-- Opening Marker --

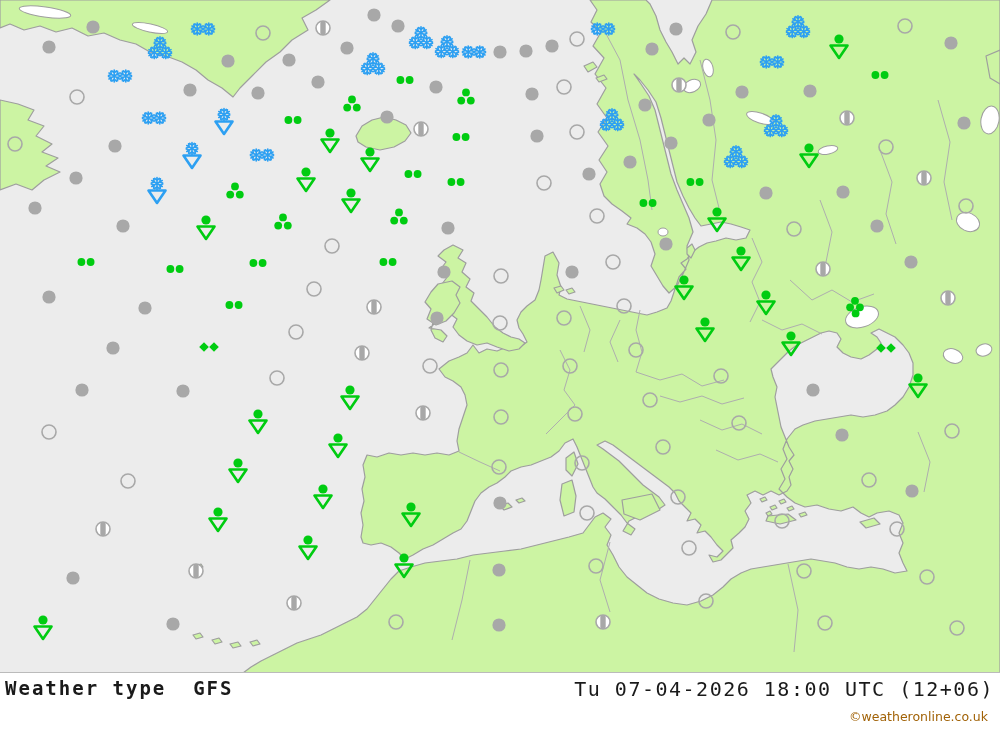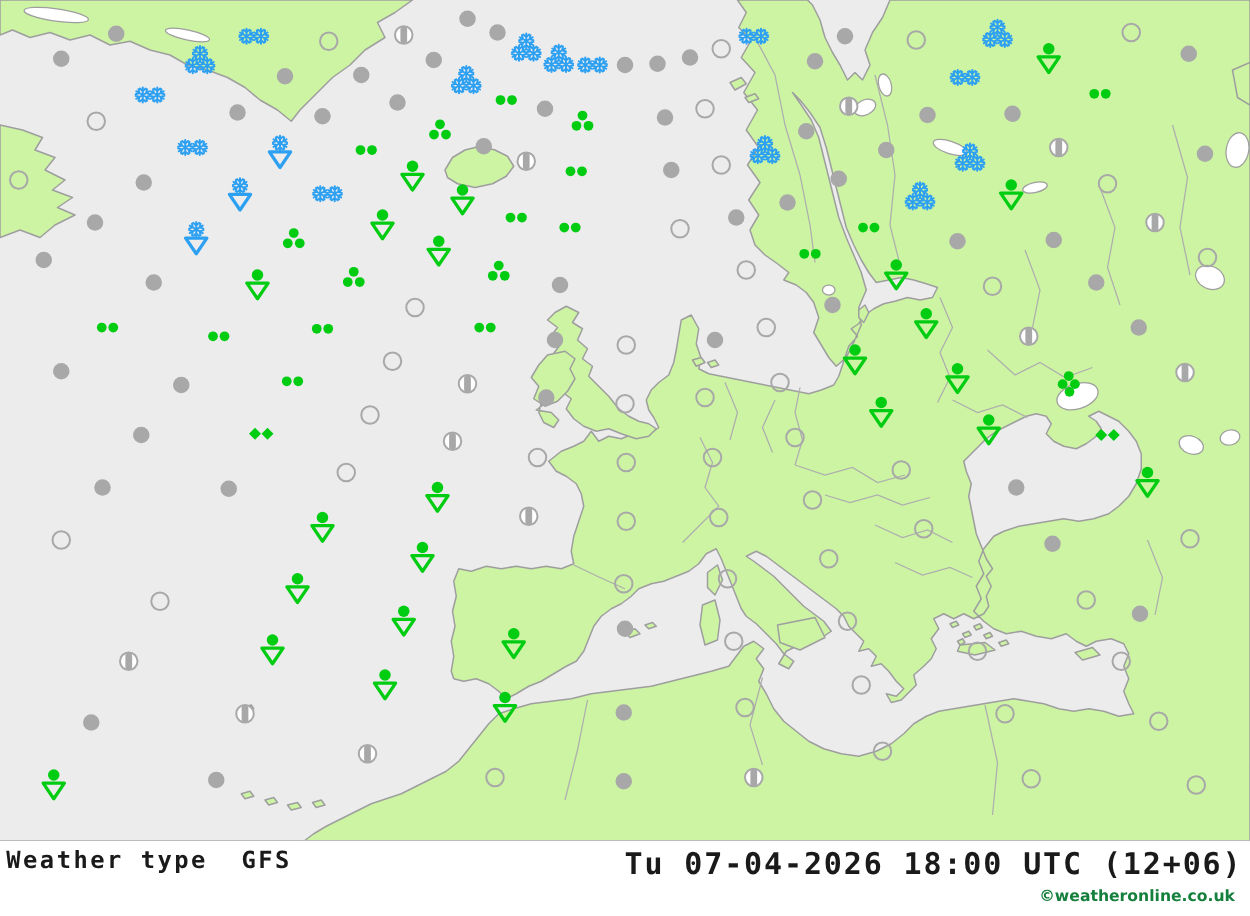--- a/index.html
+++ b/index.html
@@ -3,22 +3,22 @@
 <meta charset="utf-8">
 <style>
   html,body{margin:0;padding:0;background:#ffffff;}
   #stage{position:relative;width:1000px;height:733px;background:#ffffff;overflow:hidden;
          font-family:"DejaVu Sans Mono","Liberation Mono",monospace;}
   #map-wrap{position:absolute;left:0;top:0;width:1000px;height:673px;}
   #map-wrap svg{display:block;width:1000px;height:673px;}
   #caption-bar{position:absolute;left:0;top:673px;width:1000px;height:60px;background:#ffffff;}
   #caption-left{position:absolute;left:5px;top:4px;font-size:19px;letter-spacing:2px;color:#1a1a1a;
                 font-weight:700;white-space:pre;}
-  #caption-right{position:absolute;right:6px;top:4px;font-size:24px;letter-spacing:1.5px;color:#1a1a1a;
-                 font-weight:700;white-space:pre;}
+  #caption-right{position:absolute;right:6px;top:4px;font-size:20px;letter-spacing:1.5px;color:#1a1a1a;
+                 font-weight:400;white-space:pre;}
   #credit{position:absolute;right:12px;top:36px;font-size:12.5px;letter-spacing:0px;color:#1b2bac;
           font-family:"DejaVu Sans","Liberation Sans",sans-serif;text-decoration:none;}
 </style>
 </head>
 <body>
 
 <div id="stage">
 
   <div id="map-wrap">
     <svg viewBox="0 0 1000 673" preserveAspectRatio="none">
@@ -779,16 +779,16 @@
           </g>
         </g>
 
       <rect x="0" y="672" width="1000" height="1" fill="#bbbbbb"></rect>
     </svg>
   </div>
 
   <div id="caption-bar">
     <div id="caption-left" style="color: rgb(26, 26, 26);">Weather type  GFS</div>
     <div id="caption-right" style="color: rgb(26, 26, 26);">Tu 07-04-2026 18:00 UTC (12+06)</div>
-    <a id="credit" href="#" style="color: #15803d; font-weight: bold;">©weatheronline.co.uk</a>
+    <a id="credit" href="#" style="color: #a16207;">©weatheronline.co.uk</a>
   </div>
 
 </div>
 
 </body></html>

-- Closing Marker --

*WORK ITEM*:
Look through the lines above for "left". Say how many have it, and give no other words.

*RESPONSE TO THIS TASK*:
4